* [Task goal] Taking the line with "shipping: 21.95 -> 10.50" as the start, reproduce every line until the records end, exactly and with nothing added.
━━━━━ Information given
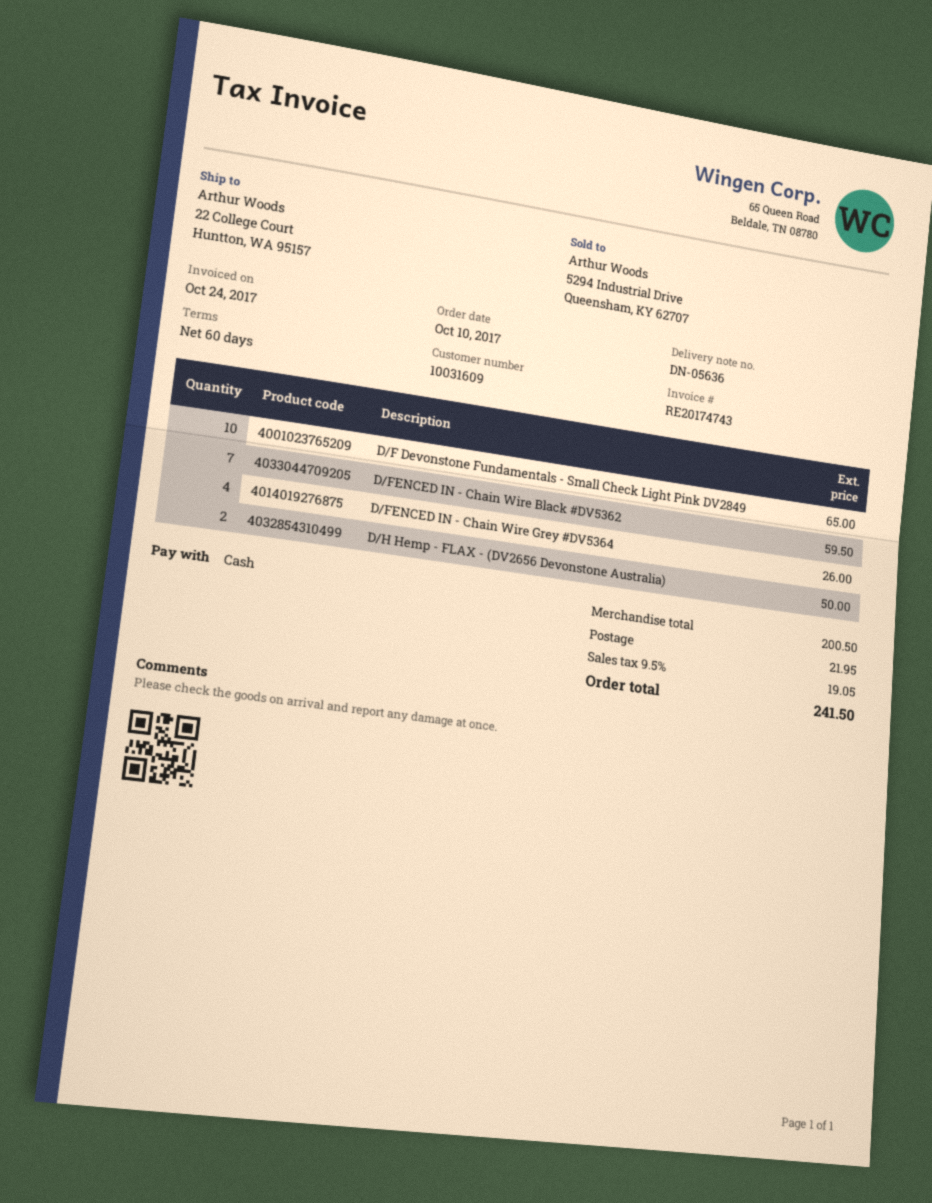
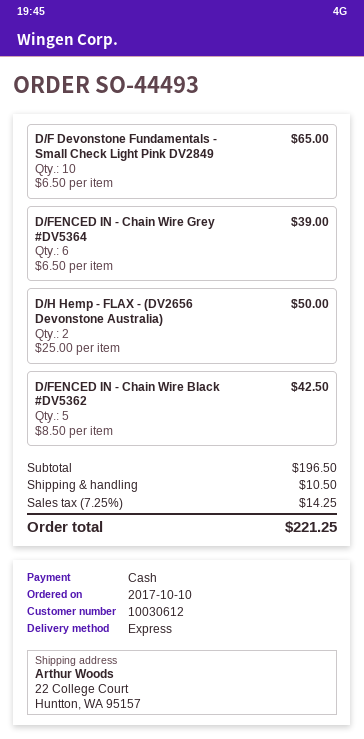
customer number: 10031609 -> 10030612
D/FENCED IN - Chain Wire Black #DV5362: 7 for 59.50 -> 5 for 42.50
D/FENCED IN - Chain Wire Grey #DV5364: 4 for 26.00 -> 6 for 39.00
subtotal: 200.50 -> 196.50
shipping: 21.95 -> 10.50
tax: 9.5% = 19.05 -> 7.25% = 14.25
total: 241.50 -> 221.25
━━━━━━━━━━
* [Written answer]
shipping: 21.95 -> 10.50
tax: 9.5% = 19.05 -> 7.25% = 14.25
total: 241.50 -> 221.25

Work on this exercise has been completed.